Мистер Питчер успешно закончил ликвидацию своего коммерческого дела незадолго по нашествия японцев на Маньчжурию. Он ничего не потерял на этом. Питчеры были богаты, не тратили даже всего ежегодного дохода. Собственно говоря, им незачем было жить в Маньчжурии. Весь земной шар, все континенты были открыты для них, были к их услугам. Но их привязанность к комфорту, к покою развила уже страшную убийственную для души инерцию. Прежде, в более молодые голы, они иногда обсуждали возможности заселить пустыню, в которой жили. Рассматривались проекты завести собаку, кошку, попугая, золотых рыбок или даже взять хорошенького ребенка из приюта. Но тут же возникал вопрос о соединенных с этим трудностях и ответственности. Собака? Но она лает! У ней могут быть блохи. Она линяет, а в гостиной очень светлый ковер, да и софа покрыта серебристым атласом, возможны пятна. Атласа же такого больше нет в продаже. Если переменить обивку, то софа не будет одинакова с креслами. И еще – вы знаете? – собаки в Китае часто болеют. Им делают какие‑то прививки. О нет, только не собаку! Кошка? Но вы подумали о котятах? Их надо будет топить. Да и кошка также может запачкать софу, она также линяет. Попугай или канарейка? Но разве вам нравится крик попугая? Вы не заметили, что у них обычно хриплый голос. Канарейки? Конечно, они довольно приятно чирикают по утрам, а иногда и поют. Но они такие маленькие. Не на что и посмотреть. Иногда болеют, нахохлятся – и тогда у них пренеприятный вид. А между тем везде будут рассыпаны зерна – они их разбрасывают как‑то из клетки. Рыбки? Но где мы поставим аквариум? В гостиной? А вам не кажется, что аквариум придает комнате нежилой вид? Эта зеленоватая вода… кажется, будто в комнате завелась сырость.

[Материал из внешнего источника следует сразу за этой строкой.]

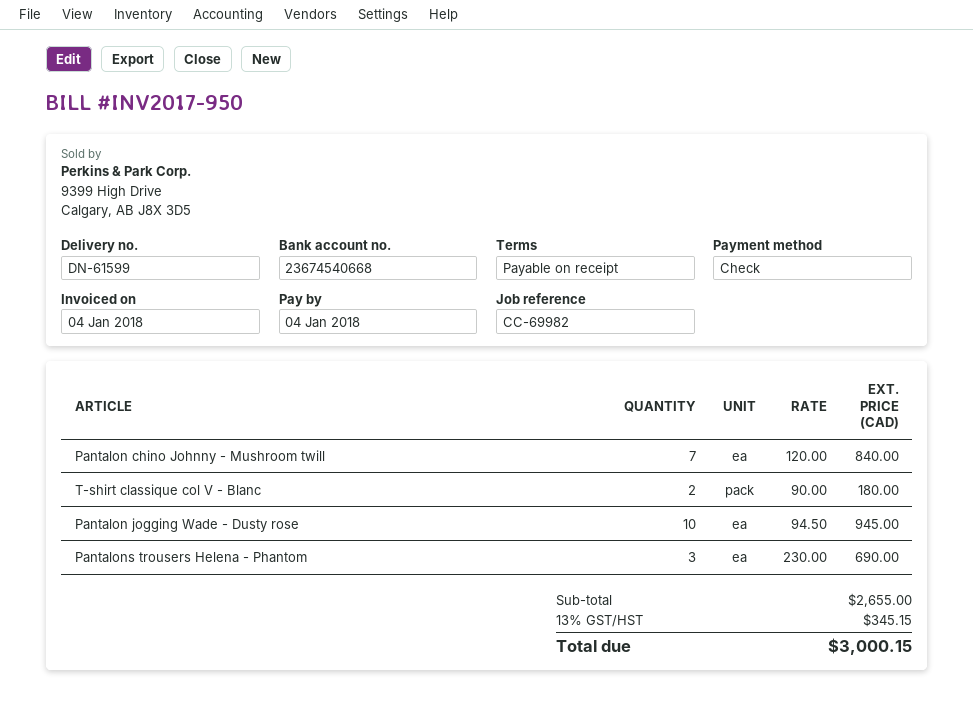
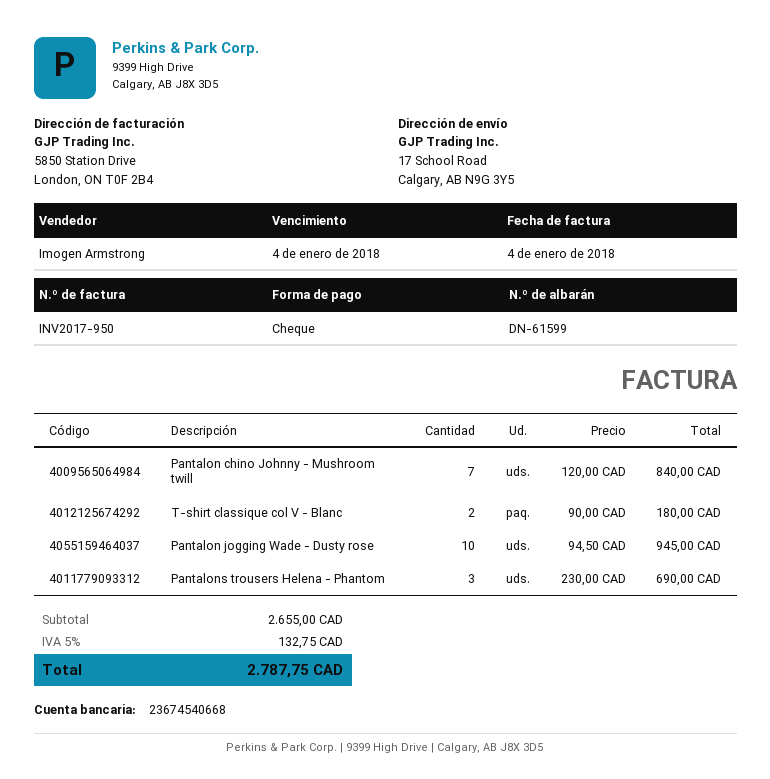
tax: 13% = 345.15 -> 5% = 132.75
total: 3000.15 -> 2787.75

Аквариум все же купили. Одновременно купили и две книги с инструкциями об уходе за рыбками. Затосковали рыбки в гостиной Питчеров. Живя своею жизнью, связанной с их стихией, рыбки повиновались движениям моря, часам прилива и отлива: с приливом – там, в далеком море, – и в своем аквариуме, – они послушно подымались на поверхность; с отливом опускались на дно. Они тосковали, на них грустно было смотреть – и Питчеры на них не смотрели. Рыбки дохли одна за другою. Слуга вылавливал трупик и дарил соседней кошке. Когда слуга за утренним чаем тихо доложил Питчерам, что рыбок больше нет, они приказали выбросить стеклянный ящик из гостиной.

Заговорив как‑то о ребенке из приюта, они пришли в ужас. Ведь мальчик или девочка из приюта могут иметь самые низкие, самые преступные качества и наклонности. Их – увы! – невозможно установить в детстве, но когда они проснутся, тогда уже ничем не поможешь. Число возможных пороков в приемыше было так чудовищно, что одно их перечисление заняло целый вечер. Более того, ребенок вначале может быть совсем как ребенок, дитя, но потом вдруг разовьется в морона, монголоида, если не хуже – вероятно, есть еще что‑нибудь и хуже этого! И этот монстр будет носить имя Питчеров! Он будет красть у них же, он подожжет дом, совершит какое‑нибудь ужасное преступление – и об этом будет сообщено в газетах. И их фотографии – фотографии Питчеров – появятся там же. Они, возможно, будут бегать по судам, как поручители. Полиция придет вот сюда, в этот дом – и полицию нельзя не впустить.

Разговор о ребенке был окончен. Перешли на неодушевленное: мистер Питчер стал читать детективные романы; миссис Питчер взялась за вязание.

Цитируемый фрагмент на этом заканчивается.